13. It is a question of fact in each case whether such relationships disclose sufficiently strong ties such that they fall within the scope of Article 8(1). However, as noted above the appellant has established her own family and private life in Nigeria, as has her adult siblings in the UK. The adult family has lived apart for a reasonably long period of time and although various members of the family appear to have visited Nigeria, there was no evidence of any dependency, financial or otherwise, during this period. It is established law that there must be more than normal emotional ties in these circumstances for family life to exist for the purposes of Article 8(1) of the ECHR: Kugathas [2003] EWC Civ 31.

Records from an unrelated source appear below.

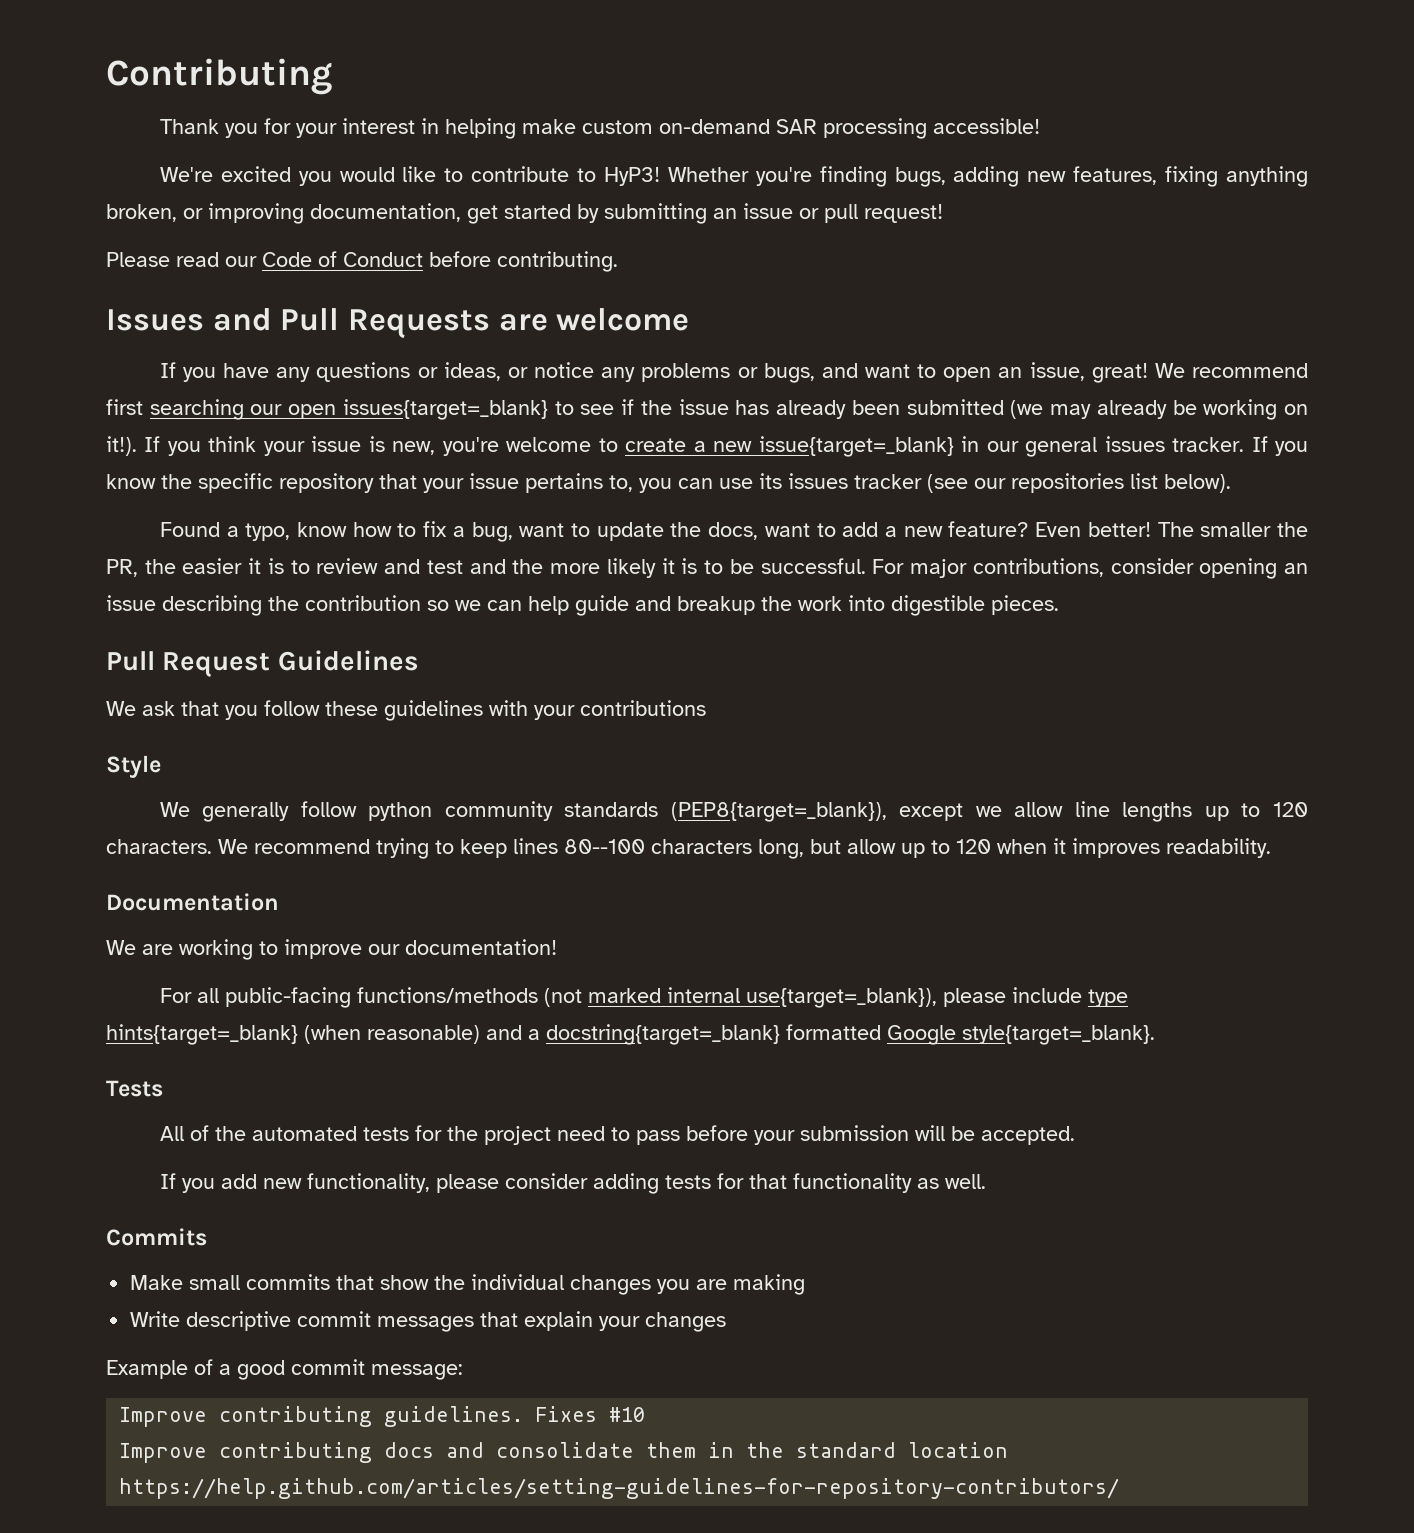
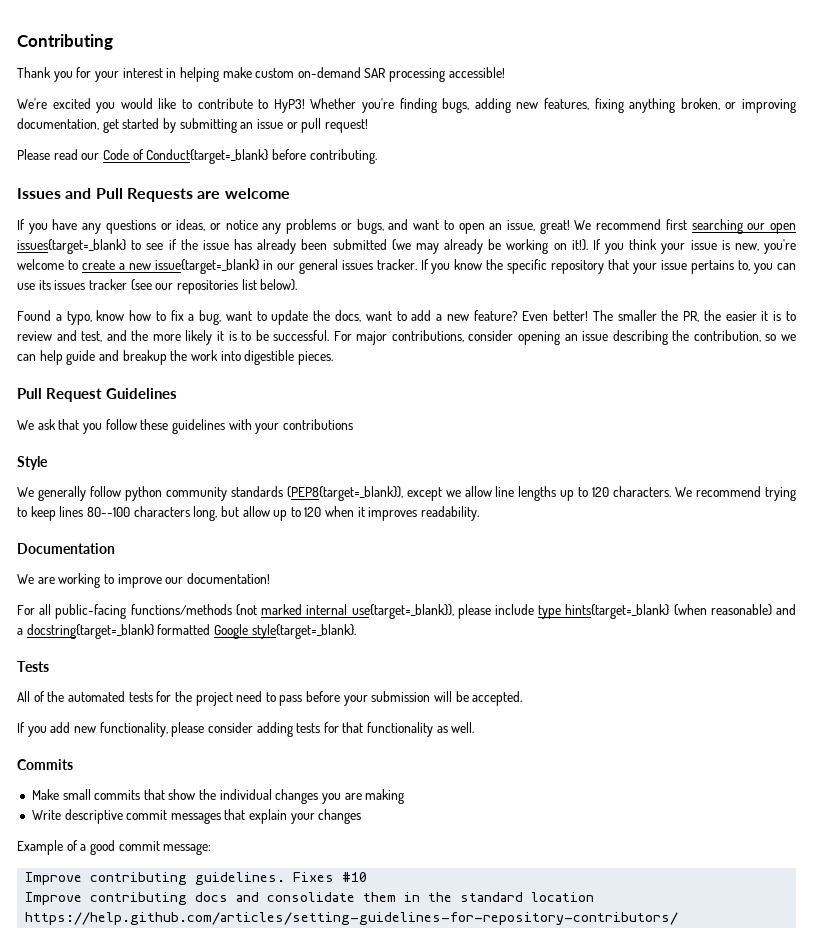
- Please read our Code of Conduct before contributing.
+ Please read our Code of Conduct{target=_blank} before contributing.
- The smaller the PR, the easier it is to review and test and the more likely it is to be successful.
+ The smaller the PR, the easier it is to review and test, and the more likely it is to be successful.
- For major contributions, consider opening an issue describing the contribution so we can help guide and breakup the work into digestible pieces.
+ For major contributions, consider opening an issue describing the contribution, so we can help guide and breakup the work into digestible pieces.

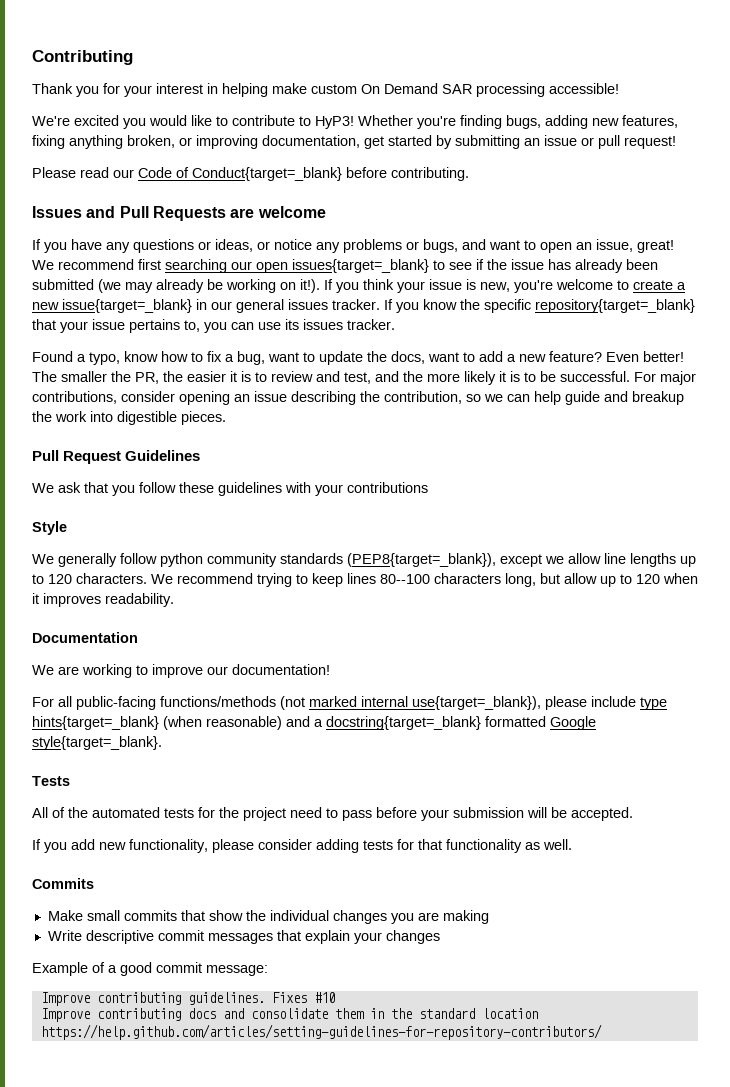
- Thank you for your interest in helping make custom on-demand SAR processing accessible!
+ Thank you for your interest in helping make custom On Demand SAR processing accessible!
- If you know the specific repository that your issue pertains to, you can use its issues tracker (see our repositories list below).
+ If you know the specific repository{target=_blank} that your issue pertains to, you can use its issues tracker.

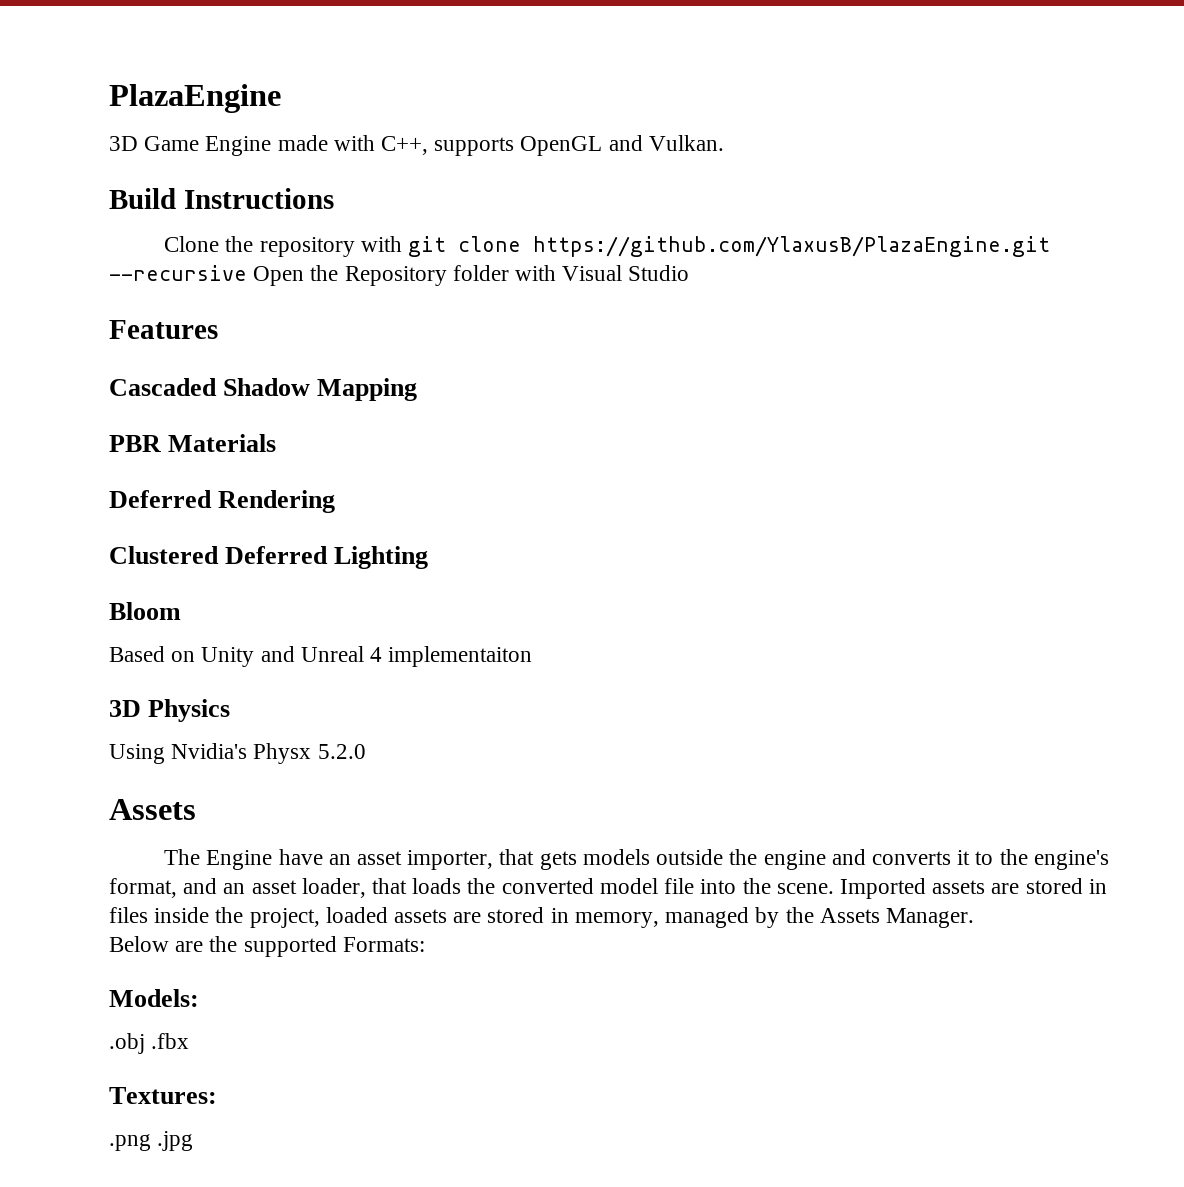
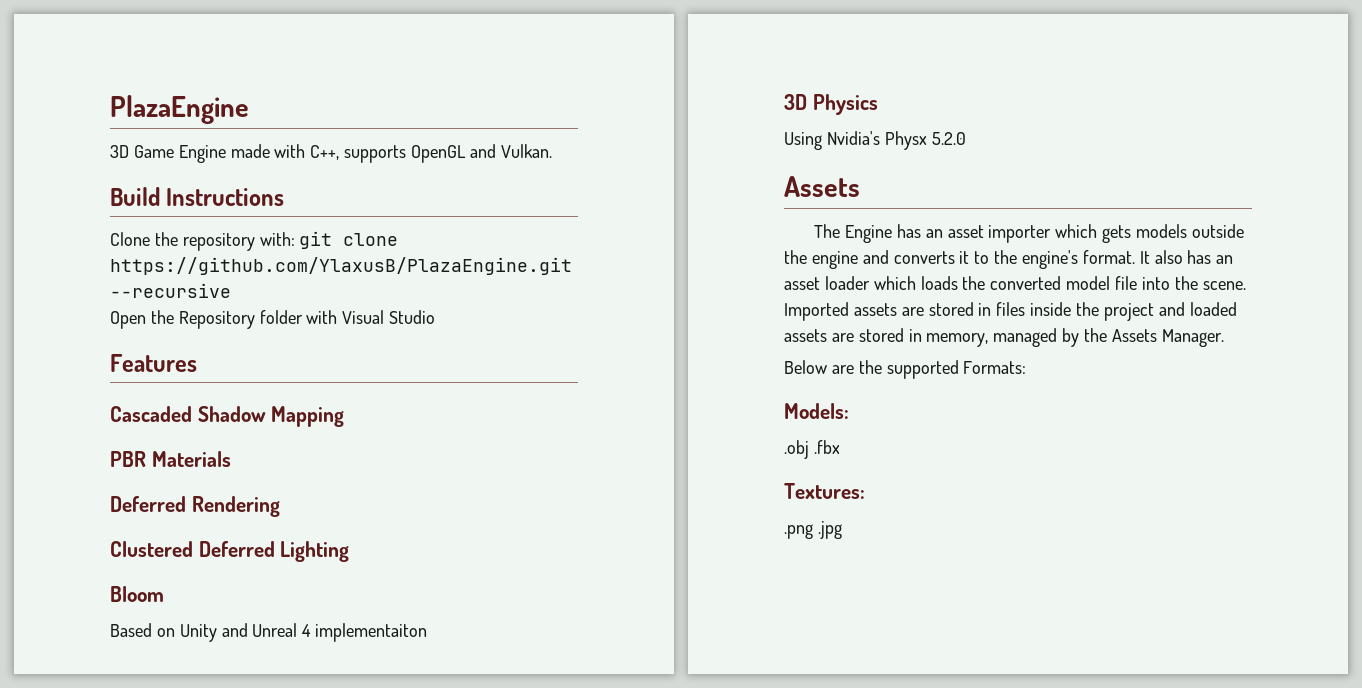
- Clone the repository with git clone https://github.com/YlaxusB/PlazaEngine.git --recursive Open the Repository folder with Visual Studio
+ Clone the repository with: git clone https://github.com/YlaxusB/PlazaEngine.git --recursive
+ Open the Repository folder with Visual Studio
- The Engine have an asset importer, that gets models outside the engine and converts it to the engine's format, and an asset loader, that loads the converted model file into the scene.
+ The Engine has an asset importer which gets models outside the engine and converts it to the engine's format. It also has an asset loader which loads the converted model file into the scene.
- Imported assets are stored in files inside the project, loaded assets are stored in memory, managed by the Assets Manager.
+ Imported assets are stored in files inside the project and loaded assets are stored in memory, managed by the Assets Manager.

14. In my findings in this case there is no family life, for the purposes of Article 8(1). In respect of private life any interference as a result of the refusal of entry clearance does not have consequences of such gravity as to potentially engage the operation of Article 8, either by reference to the family lives of the Appellant and the sponsor and the extended family, or by reference to their private lives. Therefore the question of proportionality and the issue of the Appellant meeting the requirements of the immigration rules, does not arise before me.
15. For these reasons I allow the appeal of the Entry Clearance Officer. The First-tier Tribunal had no jurisdiction to allow the appeal under the immigration rules. I remake the decision dismissing the Appellant's appeal against refusal of entry clearance.
Notice of Decision
16. The Judge of the First-tier Tribunal made an error of law and his decision to allow the appeal is set aside. I substitute a fresh decision to dismiss the appeal.
Signed Date: 19 August 2015
M. M. Hutchinson
Deputy Judge of the Upper Tribunal
TO THE RESPONDENT
FEE AWARD
As this is the Secretary of State's successful appeal, there can be no fee award.